Chapter One
I snapped awake from the dream. Or was it a nightmare?
The squeal of the aircraft landing gear tugged me from my thoughts. Last thing I remembered, I had been staring out the window, half a miniature bottle of whiskey shy of being drunk, when I must have drifted off. The cry of rubber on runway had been a rude awakening.
The light streaming through the oval window seemed hollow and sharp here, causing me to squint. Back in London, it would have been softer, more welcoming.
Or maybe I’d indulged in a few too many drinks during the flight and imagined it. The Jack Daniels and Coke mixtures I’d been making had become more Jack and less Coke the closer I got to the States. Perhaps I was anxious about returning to where it all began and seeing the faces of my past. Or perhaps I was just an old drunk who couldn’t go eight hours without the booze.
Either way, being back on American soil for the first time in a long time, scared me, brought back all sorts of memories.
The pilot made his usual announcements, and I remained seated as everyone around me bustled to their feet and reclaimed their carry-ons from the overhead compartments. I rolled my head slowly along the headrest of my seat, wondering whether I was ready to set foot back in New York, where it all began. I’d been in London for almost a year, not nearly enough time to wash away the mixed feelings the Big Apple had long ago planted in my heart.
Really, I had no choice but to return. The demise of my previous employer had not specifically pointed me back home, but it had given me the nudge. Somehow, chasing the one case that dragged me to London had, ironically, pointed me back to New York. After a year of ghosts and dead-ends, I was ready for some answers. The truth had been gnawing at the edge of my conscience for so long, taunting me with the fate of my family.
With the aisle traffic clearing out, I climbed to my feet and took down my small carry-on bag. As I struggled with it, the depth of my inebriation became clear. Christ, was I almost smashed? Stupid state to arrive in my old home town.
Different continent, but the same old demons.
One thing about New York, though, was the feeling you got from just being there, a feeling unlike anywhere else on the planet. More than anything, it felt good to see a bright and gleaming East Coast sun blazing down on the tarmac as I exited the plane and moved along the air-bridge. Trudging slowly towards the baggage claim, more things reminded me of what I had once loved about this city. Giants jerseys, Yankees caps, and advertising for Broadway shows.

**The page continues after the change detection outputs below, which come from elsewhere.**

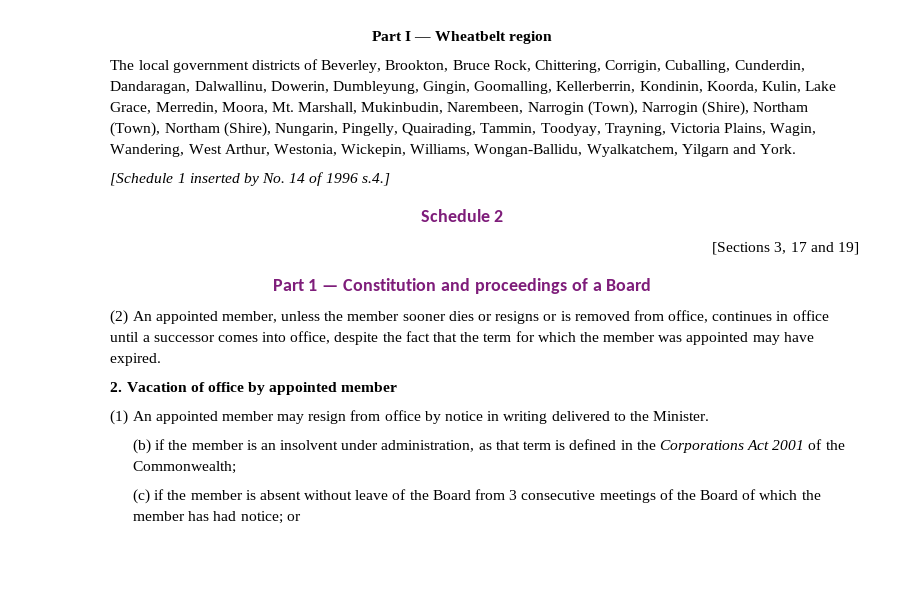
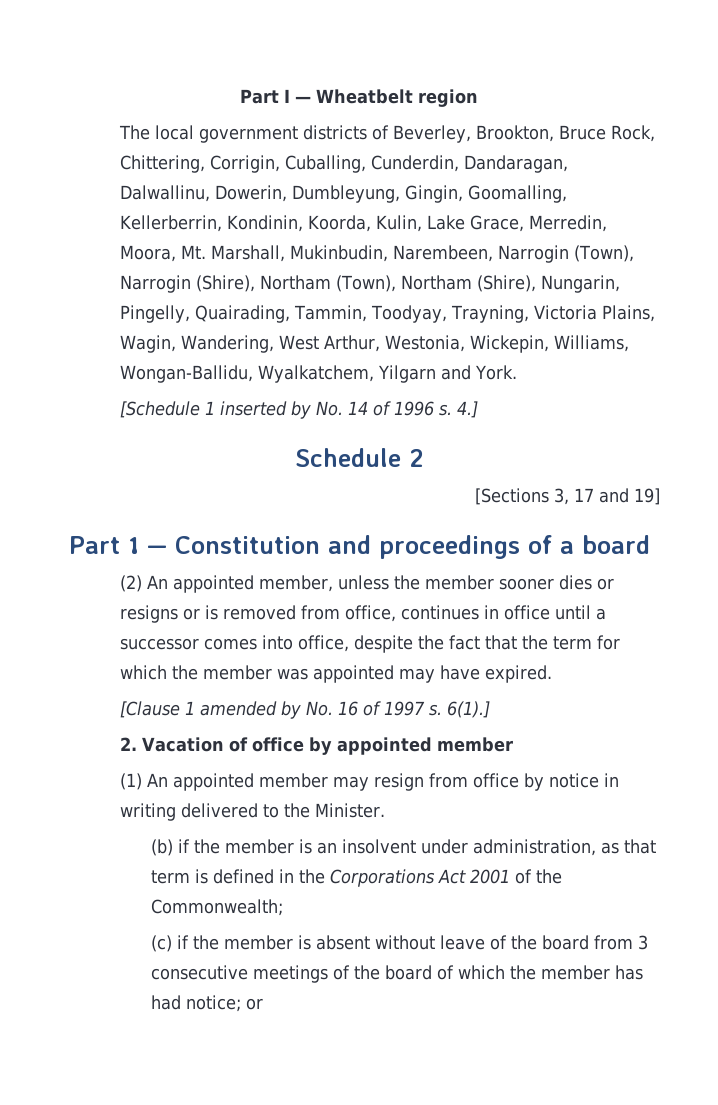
- [Schedule 1 inserted by No. 14 of 1996 s.4.]
+ [Schedule 1 inserted by No. 14 of 1996 s. 4.]
- Part 1 — Constitution and proceedings of a Board
+ Part 1 — Constitution and proceedings of a board
+ [Clause 1 amended by No. 16 of 1997 s. 6(1).]
- (c) if the member is absent without leave of the Board from 3 consecutive meetings of the Board of which the member has had notice; or
+ (c) if the member is absent without leave of the board from 3 consecutive meetings of the board of which the member has had notice; or

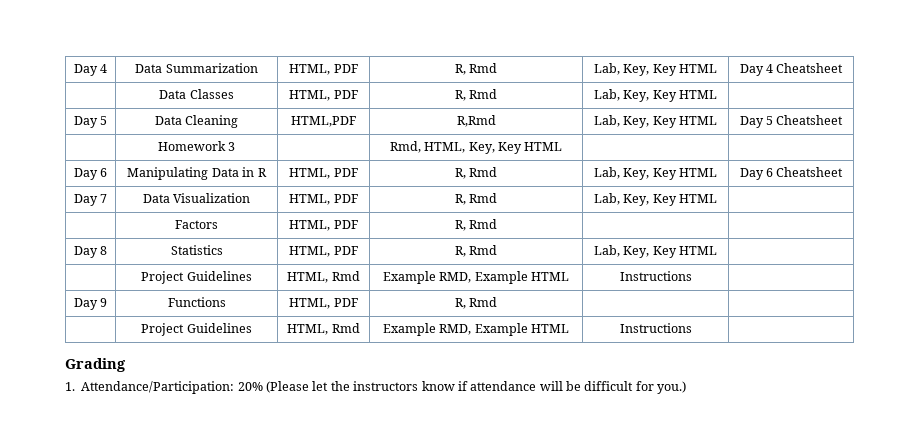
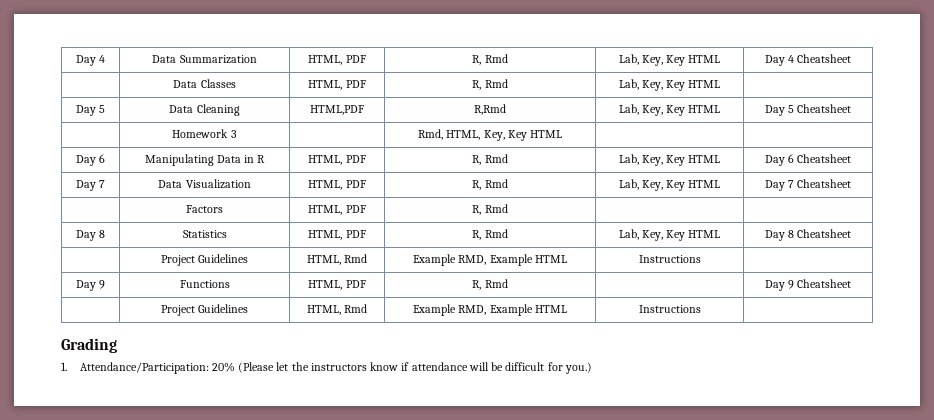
- Day 7 | Data Visualization | HTML, PDF | R, Rmd | Lab, Key, Key HTML |
+ Day 7 | Data Visualization | HTML, PDF | R, Rmd | Lab, Key, Key HTML | Day 7 Cheatsheet
- Day 8 | Statistics | HTML, PDF | R, Rmd | Lab, Key, Key HTML |
+ Day 8 | Statistics | HTML, PDF | R, Rmd | Lab, Key, Key HTML | Day 8 Cheatsheet
- Day 9 | Functions | HTML, PDF | R, Rmd | |
+ Day 9 | Functions | HTML, PDF | R, Rmd | | Day 9 Cheatsheet

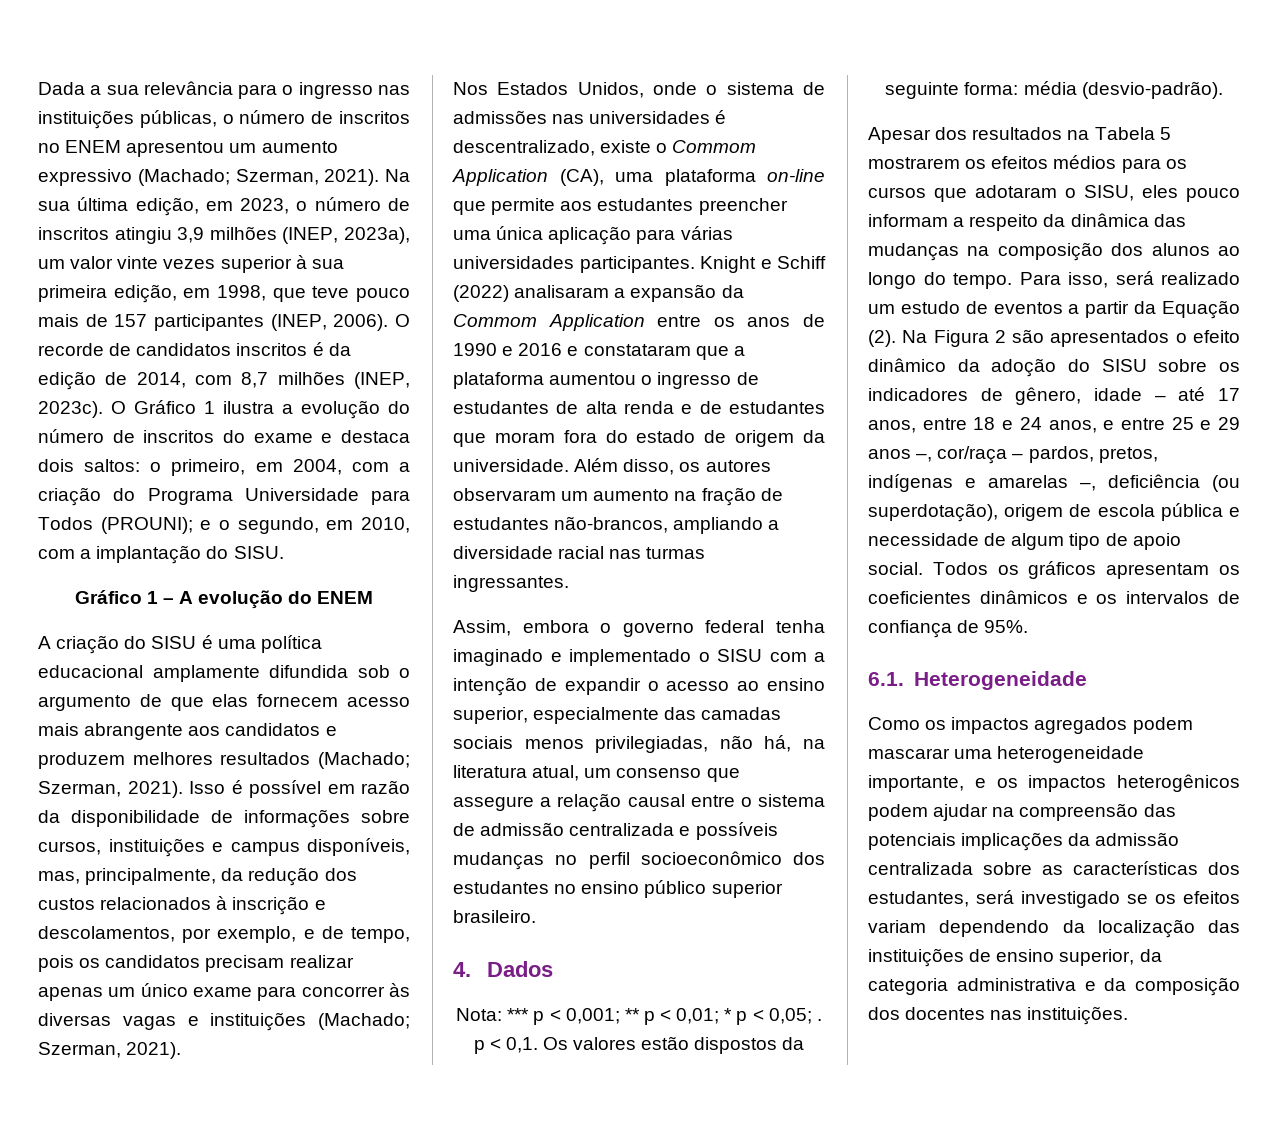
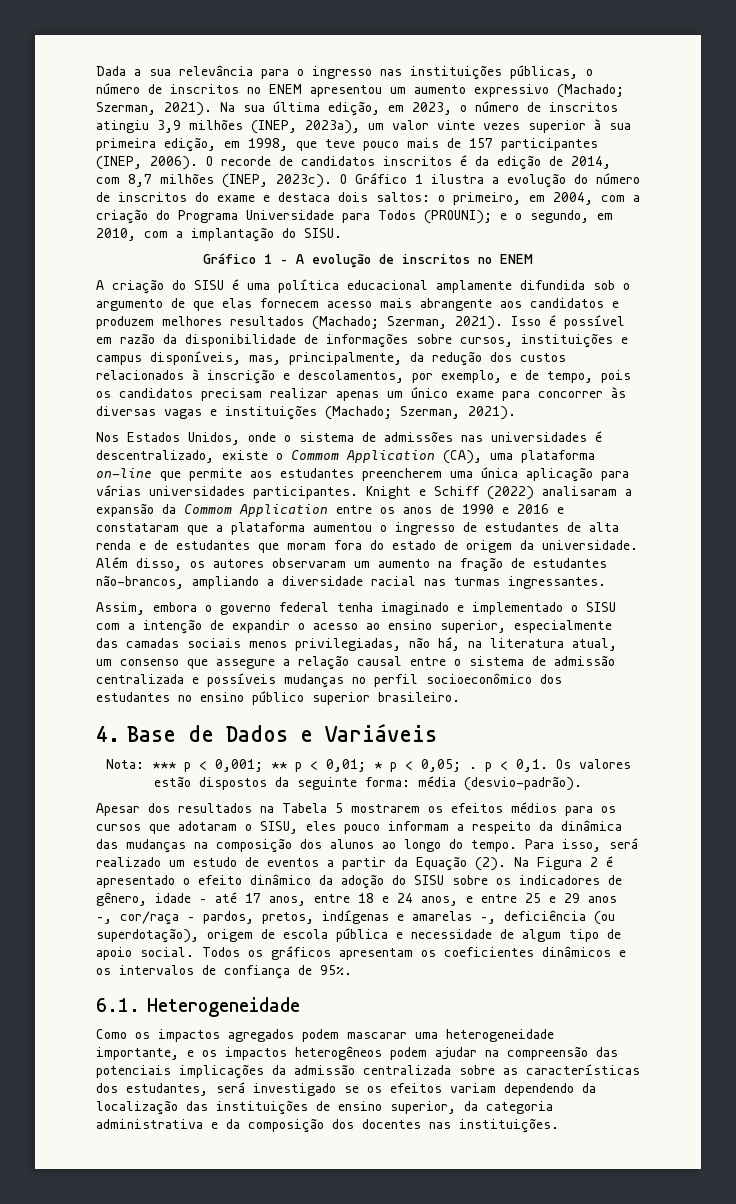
- Gráfico 1 – A evolução do ENEM
+ Gráfico 1 – A evolução de inscritos no ENEM
- Nos Estados Unidos, onde o sistema de admissões nas universidades é descentralizado, existe o Commom Application (CA), uma plataforma on-line que permite aos estudantes preencher uma única aplicação para várias universidades participantes.
+ Nos Estados Unidos, onde o sistema de admissões nas universidades é descentralizado, existe o Commom Application (CA), uma plataforma on-line que permite aos estudantes preencherem uma única aplicação para várias universidades participantes.
- 4. Dados
+ 4. Base de Dados e Variáveis
- Na Figura 2 são apresentados o efeito dinâmico da adoção do SISU sobre os indicadores de gênero, idade – até 17 anos, entre 18 e 24 anos, e entre 25 e 29 anos –, cor/raça – pardos, pretos, indígenas e amarelas –, deficiência (ou superdotação), origem de escola pública e necessidade de algum tipo de apoio social.
+ Na Figura 2 é apresentado o efeito dinâmico da adoção do SISU sobre os indicadores de gênero, idade – até 17 anos, entre 18 e 24 anos, e entre 25 e 29 anos –, cor/raça – pardos, pretos, indígenas e amarelas –, deficiência (ou superdotação), origem de escola pública e necessidade de algum tipo de apoio social.
- Como os impactos agregados podem mascarar uma heterogeneidade importante, e os impactos heterogênicos podem ajudar na compreensão das potenciais implicações da admissão centralizada sobre as características dos estudantes, será investigado se os efeitos variam dependendo da localização das instituições de ensino superior, da categoria administrativa e da composição dos docentes nas instituições.
+ Como os impactos agregados podem mascarar uma heterogeneidade importante, e os impactos heterogêneos podem ajudar na compreensão das potenciais implicações da admissão centralizada sobre as características dos estudantes, será investigado se os efeitos variam dependendo da localização das instituições de ensino superior, da categoria administrativa e da composição dos docentes nas instituições.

And oh God, the delicious smell of greasy, overpriced pizza. My stomach growled.
I made my way toward the final security checkpoint that would lead me into the central hub of JFK International. I took out my wallet and passport, trying to be as ready as possible before reaching the kiosk.
The terse woman behind the counter barely looked at me as I slid my documents through the slot at the bottom of the glass. She examined them for a long moment before looking up at me with a little too much scrutiny for comfort. Finally, she shrugged and pushed my wallet and passport back before yelling out: “Next!”
American hospitality. Don’t you just love it? So warm. So Goddamned welcoming.
Glad to be out from underneath her scowl, I carried on and made my way to the restrooms. Jetlag and an impending hangover threatened, so I headed straight to the wash basins. I splashed cold water over my face and then wiped the excess away with a handful of paper towels from the wall dispenser.
I avoided looking in the mirror. I knew what I’d see there. The ragged-looking reflection, the three days’ worth of beard, the messy hair that somehow made the gray streaks around the edges more pronounced. At my age, was all of that gray just the natural progression of time or the high stress my job often placed on me? Maybe a bit of both.
I still carried the strong jaw and sturdy build of my father, but the steel blue eyes and dark hair was pure mom.
I stepped back out into the growing bustle of JFK airport, wondering whether I could do anything else to procrastinate. I had to stop being such a damned coward. New Yorkers are supposed to be tough and mean. That’s the cliché I needed to mimic. Yes, it was the stereotype, but I was certain it didn’t apply to New Yorkers who had escaped overseas when life had gotten too hard for them. Maybe I could develop a new image—the cowardly New Yorker. A stereotype of one.
With the familiar heaviness of a few drinks affecting my balance and an even more familiar sense of uncertainty, I made my way through the terminal. I headed for the exits, moments away from setting foot into the city that had given me so much and taken so much more. And while they had not died in New York, the city had practically taken my wife and son as well.
And that’s what it came down to. The driving reason I pushed down all the uncertainty and fear. I’d returned to New York for one reason, and I’d be damned if I left before confronting the man who killed my family.